Most geodesic dome internal floating roof tanks do not meet the basic requirements for lightning protection contained in National Fire Protection Association NFPA 780, the US lightning protection standard.
The main problem is that they do not meet the minimum thickness requirements specified in the standards to prevent burn through from a direct lightning attachment. Therefore, air terminals (lightning rods) are required to protect the dome and tank.
After recent lightning strike incidents involving geodesic domes, a leading dome manufacturer asked Lightning Master to develop a system for geodesic domes that can be easily installed and maintained. This system consists of air terminals and bonding jumpers, and employs the tank structure as the conductor and grounding system. For certain types of domes it also includes a network of conductors to convey lightning current to the tank shell.
The Lightning Master system meets the requirements of NFPA 780 for air terminal placement and American Petroleum Institute API 545 and 2003 for grounding.
Lightning Master uses its streamer-delaying air terminals (SRAT) in place of Franklin lightning rods.
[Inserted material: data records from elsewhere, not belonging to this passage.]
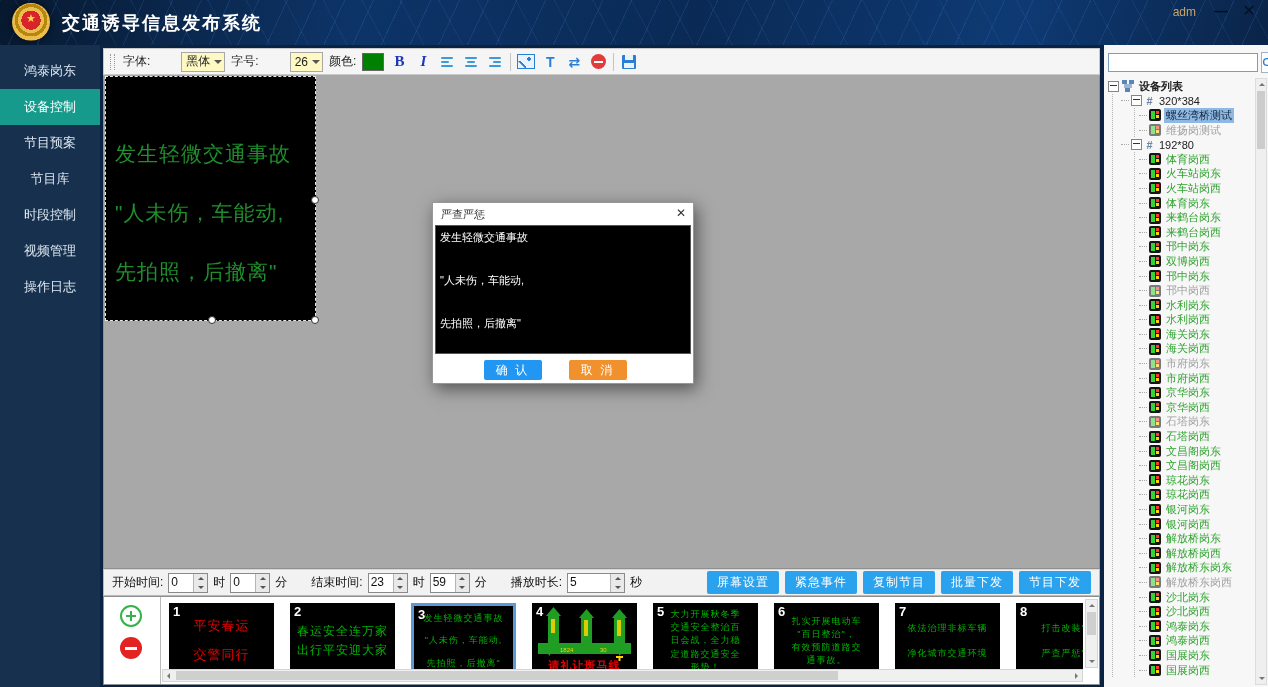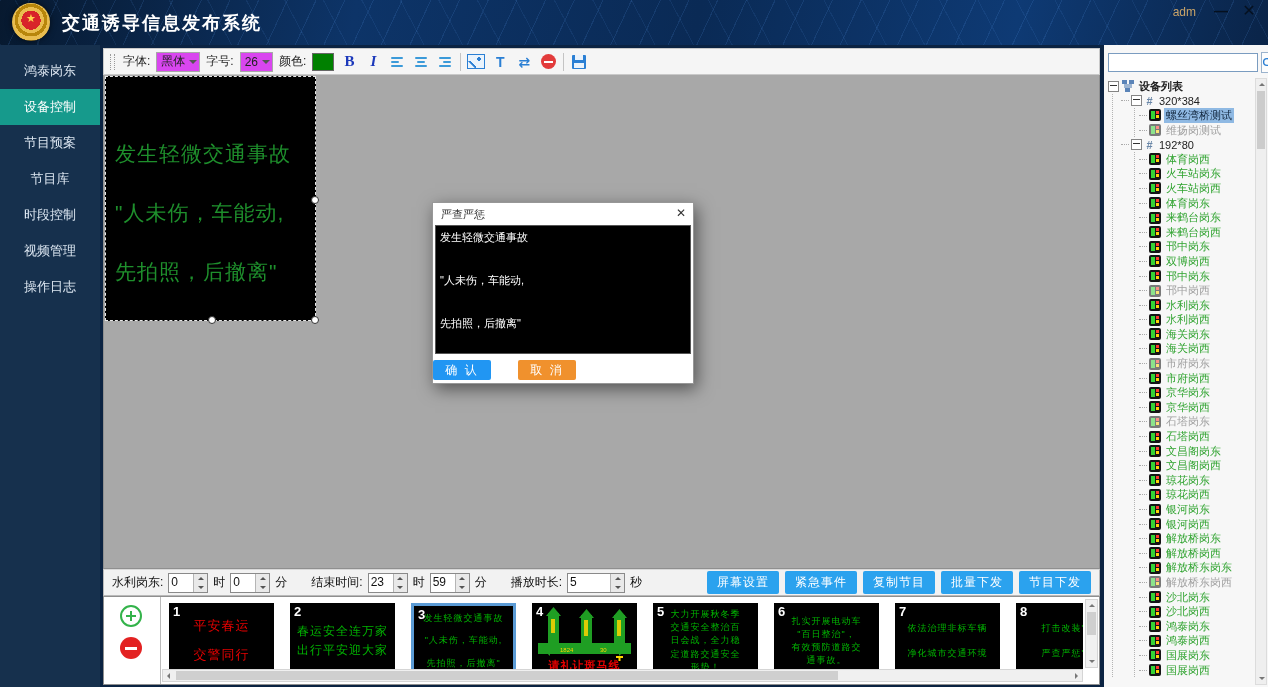"黑体" .combo { background: #d946ef -> #fef9c3; margin-left: none -> 25px }
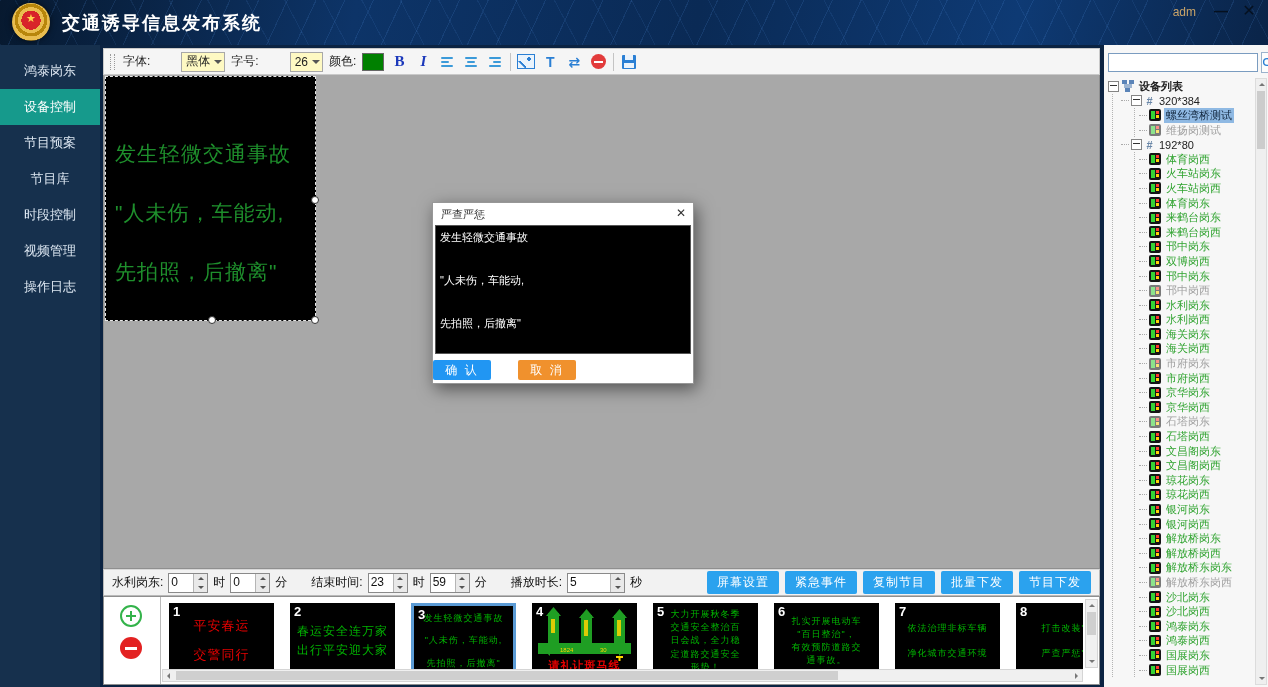"确 认" #dialog-btns { justify-content: flex-start -> center }
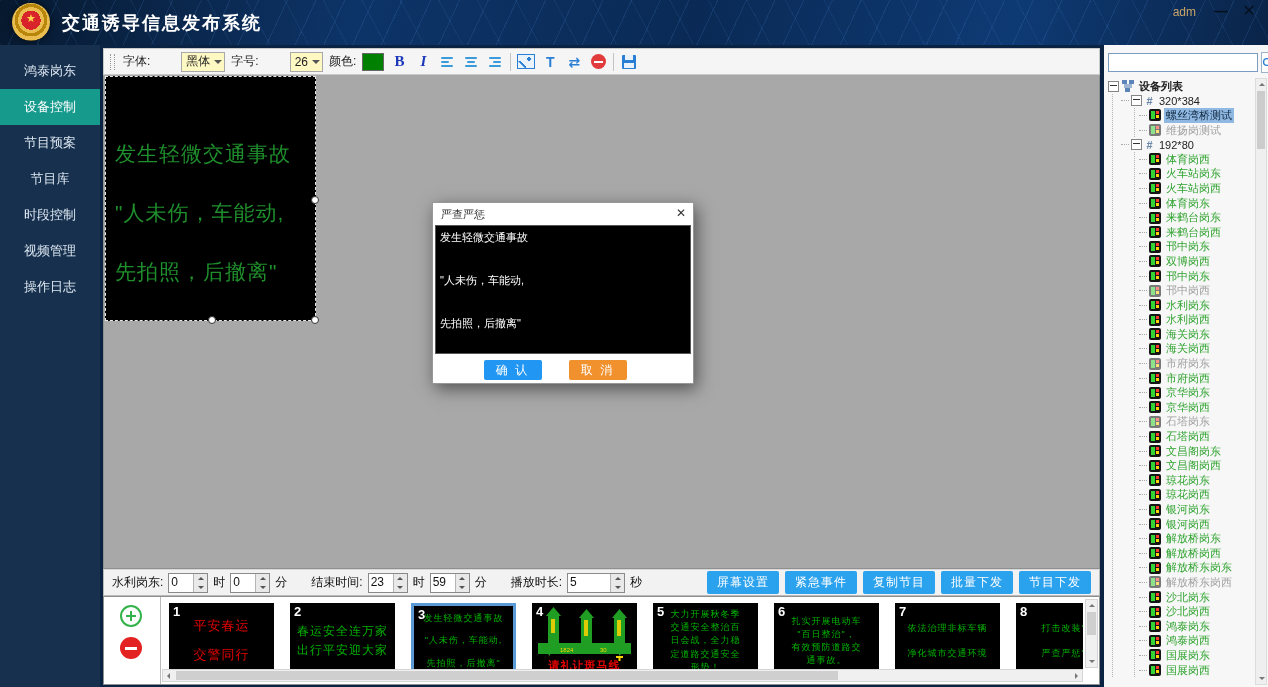"水利岗东:" span { text: 水利岗东 -> 开始时间 }
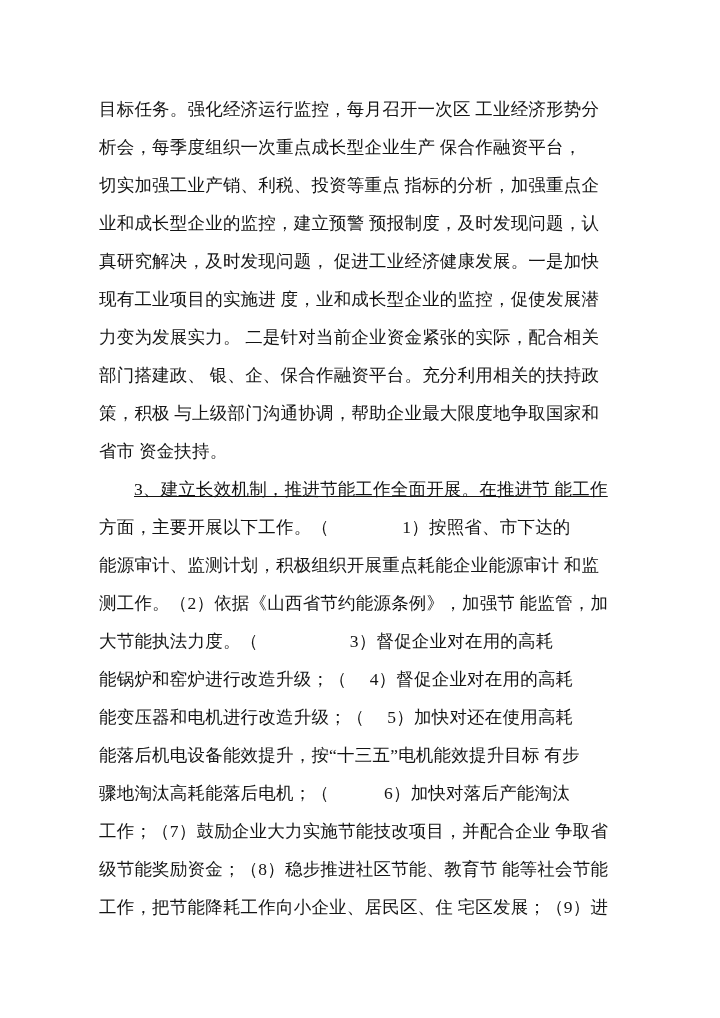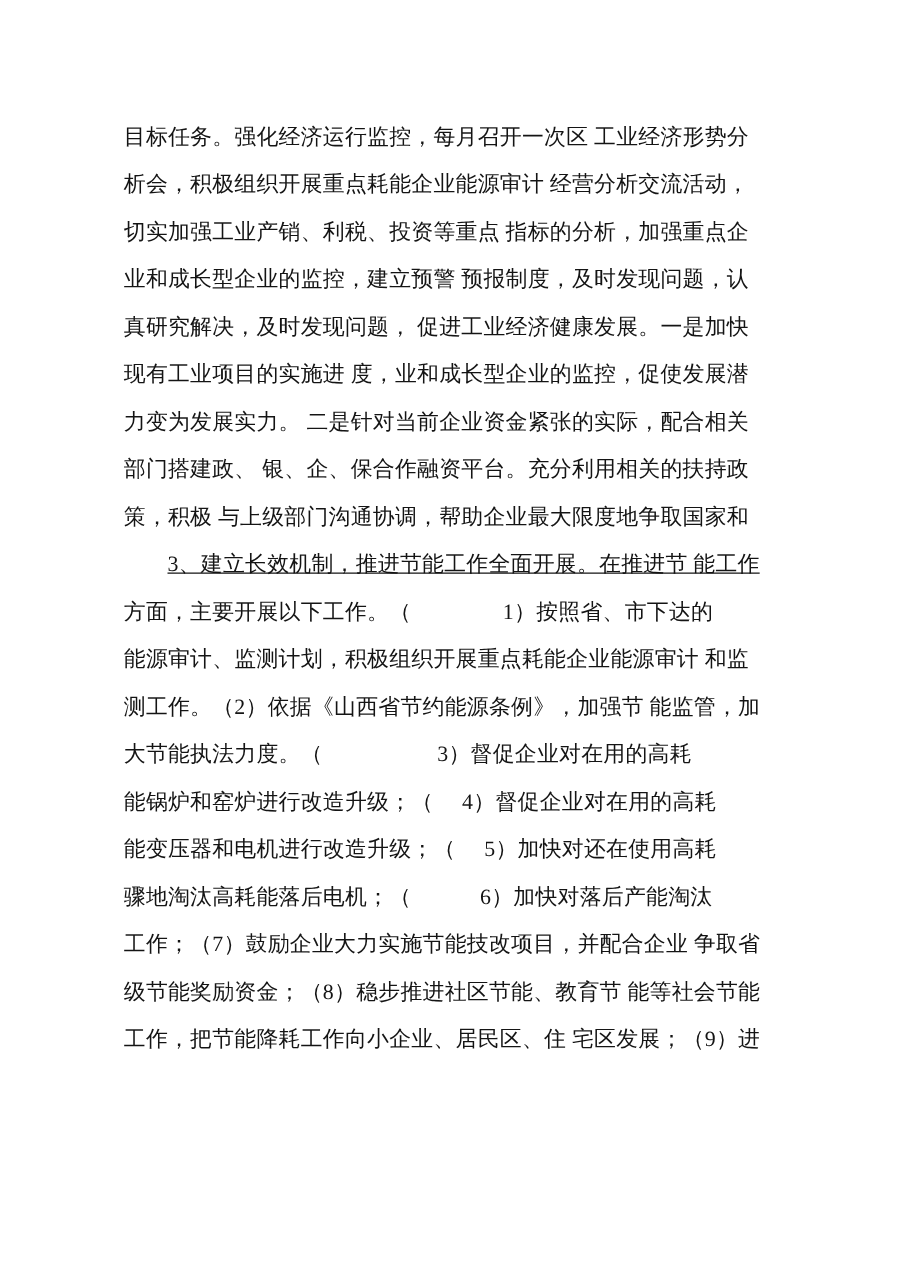"析会，积极组织开展重点耗能企业能源审计 经营分析交流活动，" div.line { text: 积极组织开展重点耗能企业能源审计 经营分析交流活动 -> 每季度组织一次重点成长型企业生产 保合作融资平台 }
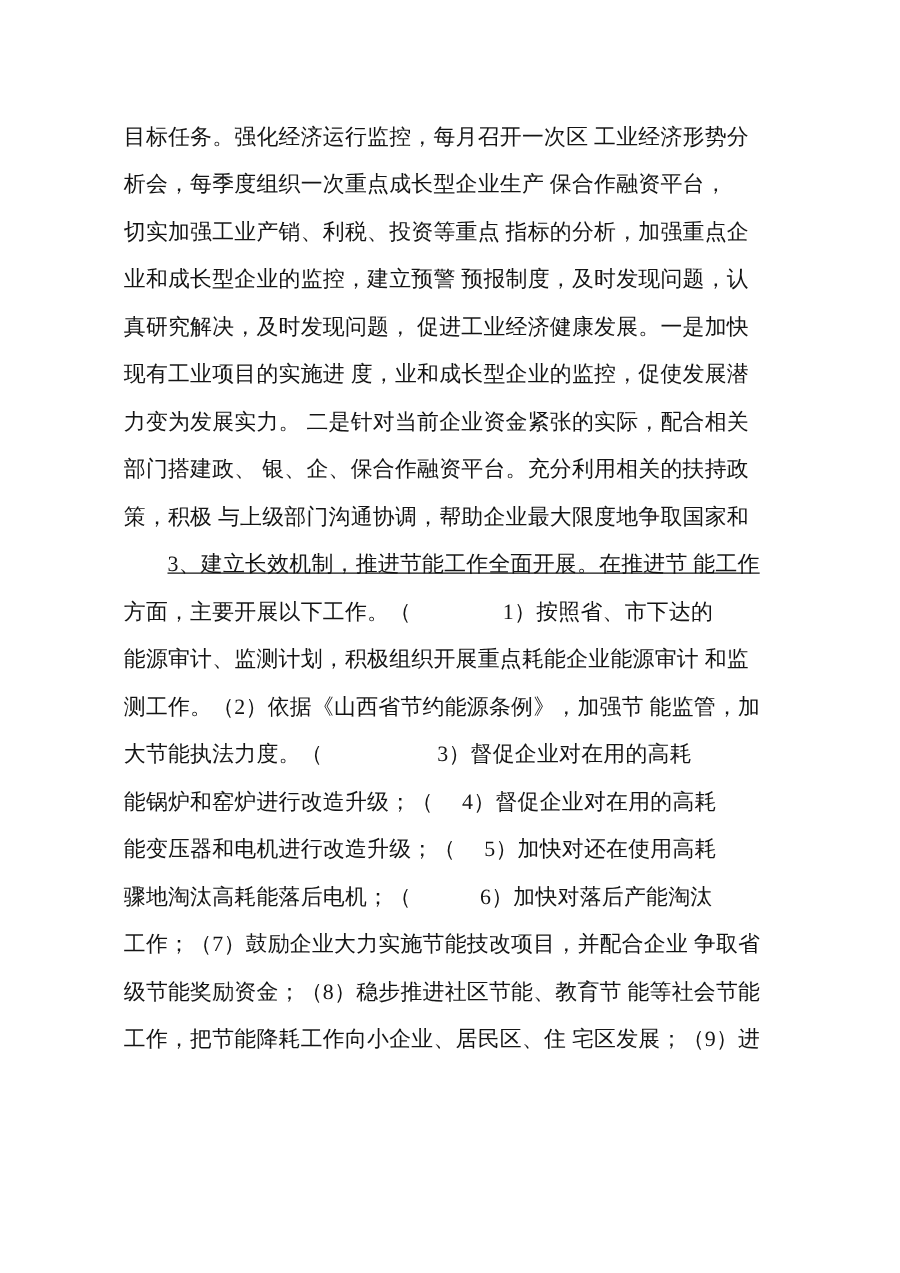"省市 资金扶持。" div.line { html: none -> <div>省市 资金扶持。</div> }
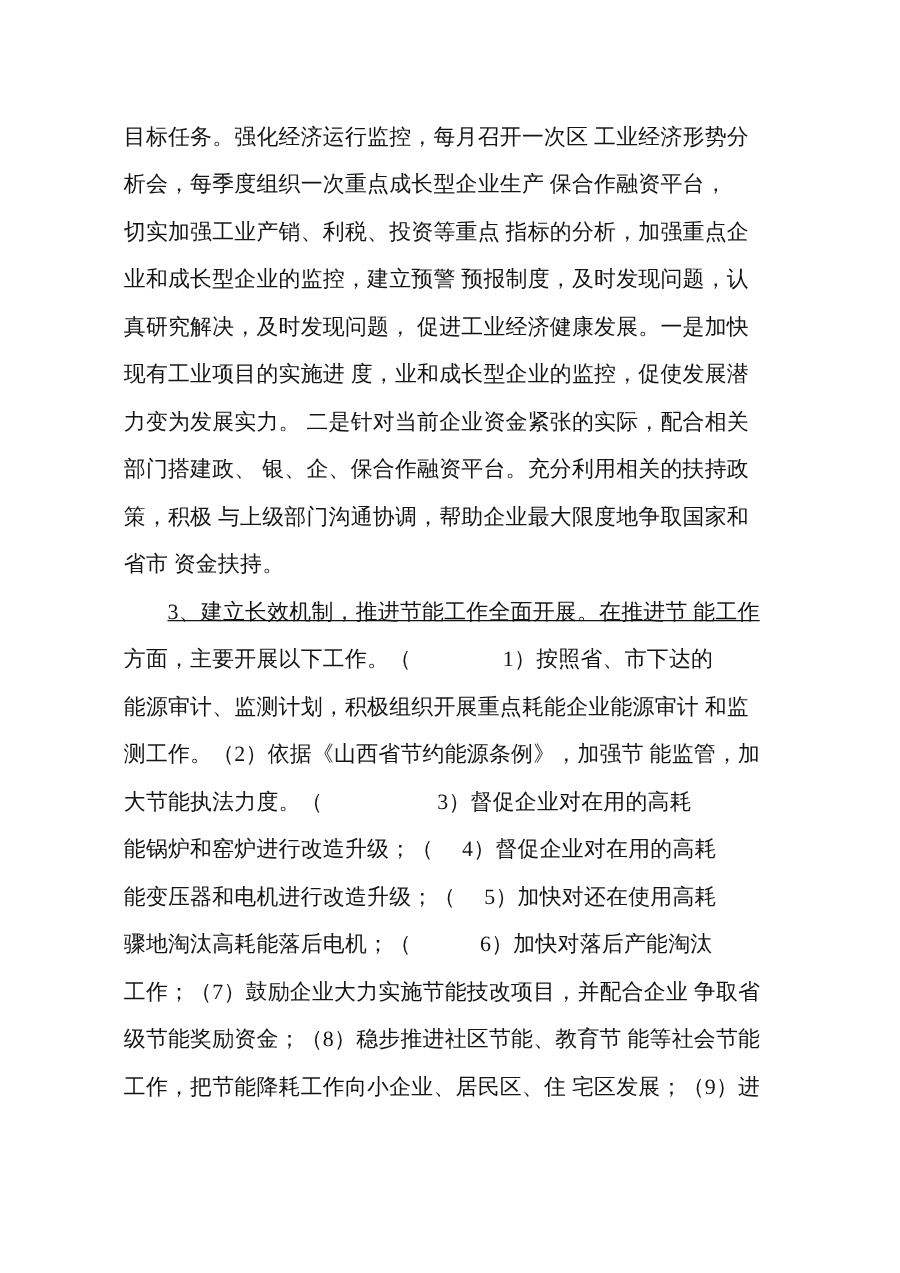"能落后机电设备能效提升，按“十三五”电机能效提升目标 有步" div.line { html: none -> <div>能落后机电设备能效提升，按“十三五”电机能效提升目标 有步</div> }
The SRAT’s are designed to help delay the formation of lightning completing streamers from a protected structure. They do this by dissipating the ground charge to atmosphere that would otherwise constitute a streamer through a multiplicity of small radius electrodes attached to the tip of the air terminal. In the event they become saturated and are unable to dissipate sufficient charge, they reliably revert to the mode of a conventional lightning rod and attract the strike. The lightning energy is then conveyed to ground through the tank structure, inherent self-grounding of flat-bottom steel tanks, and any supplemental conductors, jumpers or grounding.